The gear 16 also has a square opening 62 for receiving a mating square end 
of the end 63 of the bit 19 for rotational drive therebetween. Also, the 
insert 13 has openings 64 therein in which the pawls 42 and 43 extend for 
engagement with the gear teeth 22. 
Thus the insert 13 can be specially made and then is affixed with the 
handle portion 10 by the cap screws 23 which also are employed for the 
mounting of the springs 56. All is assembled in movement along the axis A 
for easy assembly and compactness and sturdiness of the mechanism. 

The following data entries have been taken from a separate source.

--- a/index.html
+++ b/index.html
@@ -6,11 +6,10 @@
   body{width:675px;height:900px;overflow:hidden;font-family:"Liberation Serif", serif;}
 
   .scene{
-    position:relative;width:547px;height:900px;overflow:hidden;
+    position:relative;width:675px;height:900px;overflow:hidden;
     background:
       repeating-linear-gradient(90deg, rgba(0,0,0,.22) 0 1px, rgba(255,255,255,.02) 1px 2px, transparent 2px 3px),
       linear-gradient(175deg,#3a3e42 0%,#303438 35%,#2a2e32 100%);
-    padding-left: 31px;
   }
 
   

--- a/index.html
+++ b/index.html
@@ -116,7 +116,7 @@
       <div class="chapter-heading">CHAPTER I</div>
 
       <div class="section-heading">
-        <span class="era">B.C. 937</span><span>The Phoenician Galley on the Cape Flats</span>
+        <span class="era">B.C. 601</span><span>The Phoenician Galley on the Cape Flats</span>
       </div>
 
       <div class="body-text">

The insert 13 and the assembly of the pins 39 and 41 which are pressed into 
the insert pin holes 66 and 67 can be made separate from the handle 10, 
The insert material, such as stainless steel can be employed while the 
handle 10 can be of aluminum and its silicone cover at 68 can be applied 
while the handle 10 is separate from the remainder of the tool. That 
arrangement is of further importance because the tool is useful in medical 
operations where sterilizing is required. U.S. Pat. No. 5,551,323 shows 
the silicone cover and that disclaimer is incorporated herein by reference 
to it, 
The insert 13 is then moved into the handle cavity 12, the screws 23 are 
applied, and then the pawls 42 and 43 and the springs 56 can be easily 
installed, all that assembly occurring in the longitudinal axial direction 
along axis A. The cap 11 is positioned over the handle end and it presents 
ribs 28 which engage ribs 27 on the insert for a bayonet type connection, 
as disclosed in U.S. application Ser. No, 08/796,632 filed Feb. 7, 1997 
and which is a part of this disclosure by this reference thereto. 

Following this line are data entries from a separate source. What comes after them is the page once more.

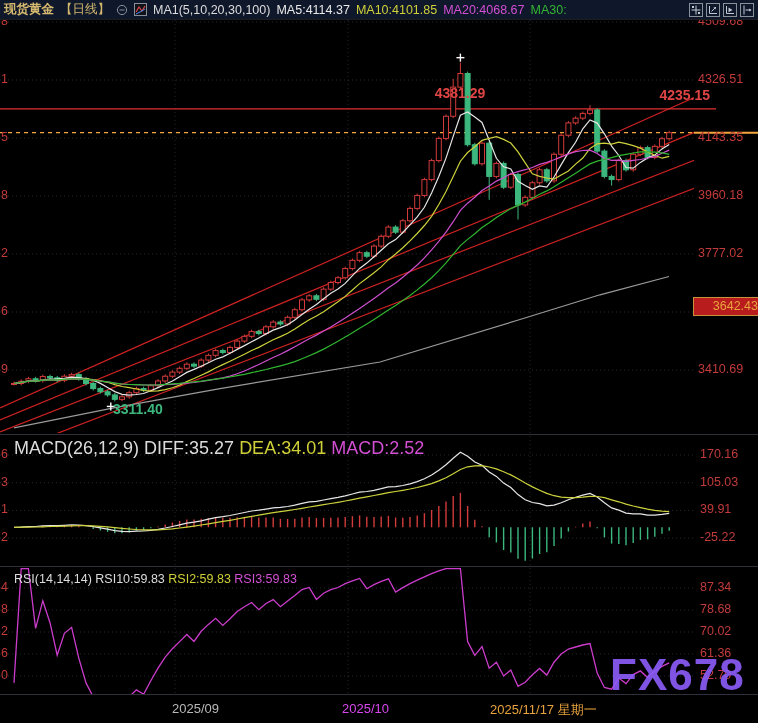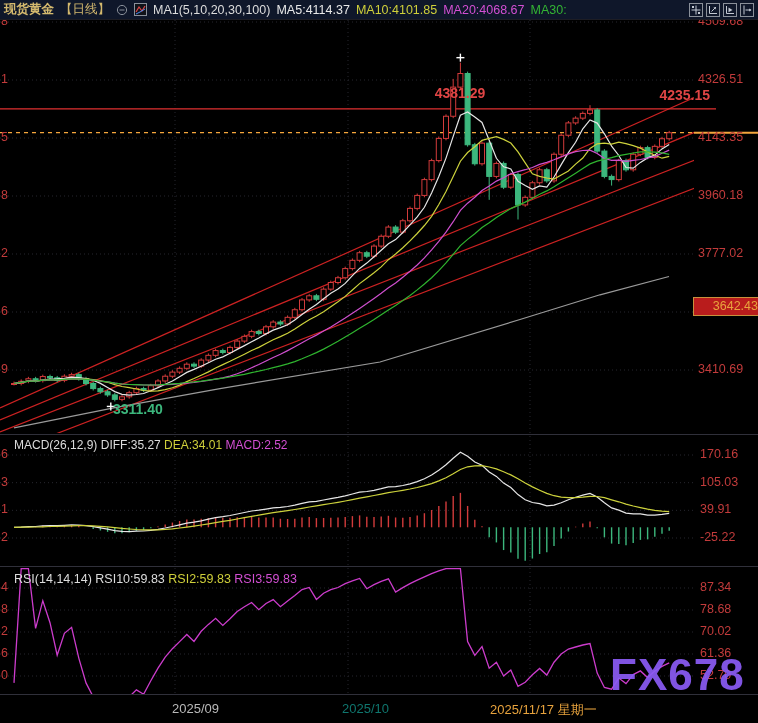--- a/index.html
+++ b/index.html
@@ -25,7 +25,7 @@
   #anno-peak{left:405px;top:42px;width:110px;text-align:center;color:#e04545;margin-top:43px;}
   #anno-res{left:580px;top:87px;width:130px;text-align:right;color:#e04545;}
   #anno-low{left:113px;top:401px;color:#3cb77d;}
-  #hdr-macd{position:absolute;left:14px;top:438px;font-size:12px;z-index:6;}
+  #hdr-macd{position:absolute;left:14px;top:438px;font-size:18px;z-index:6;}
   #hdr-rsi{position:absolute;left:14px;top:572px;font-size:12.5px;z-index:6;}
   .w{color:#dcdcdc;} .y{color:#cfcf3a;} .m{color:#d34fd3;}
   #watermark{position:absolute;left:610px;top:650px;font-size:44px;font-weight:bold;

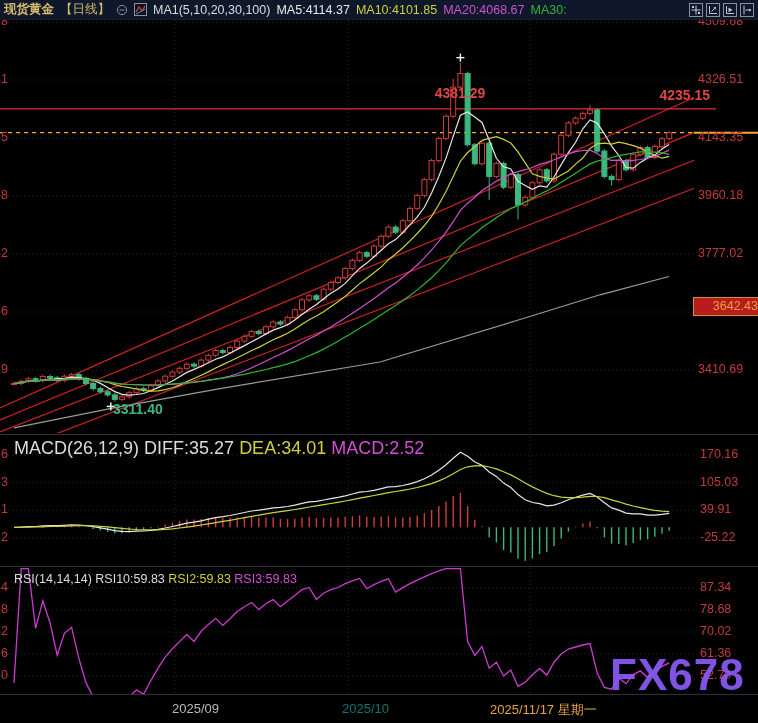--- a/index.html
+++ b/index.html
@@ -488,7 +488,7 @@
   </div>
 
   <div class="tlabel" style="left:172px;color:#b9b9b9">2025/09</div>
-  <div class="tlabel" style="left:342px;color:#0f766e">2025/10</div>
+  <div class="tlabel" style="left:342px;color:#d946ef">2025/10</div>
   <div class="tlabel" style="left:490px;color:#e8a33d">2025/11/17 星期一</div>
 
   <div id="watermark">FX678</div>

In the piloting of the springs 56, the spring ends 58 abut flat walls 71 on 
the insert 13 so the springs 56 are respectively secure in position and 
properly force on the pawls 42 and 43. Springs 56 thus have arcuate 
portions 57 and planar opposite end portions 58 and 60. Portion 60 is flat 
against the insert wall 71 defined by the insert upstanding portion 
designated 72. Thus the springs 56 are securely trapped between the insert 
walls and the screw heads 23, and the springs are under tension in that 
position so they cannot slide around the screw heads 23. 
In the process of making, the handle cover 68 is molded before the insert 
is affixed. Thus the insert is not subjected to the molding process.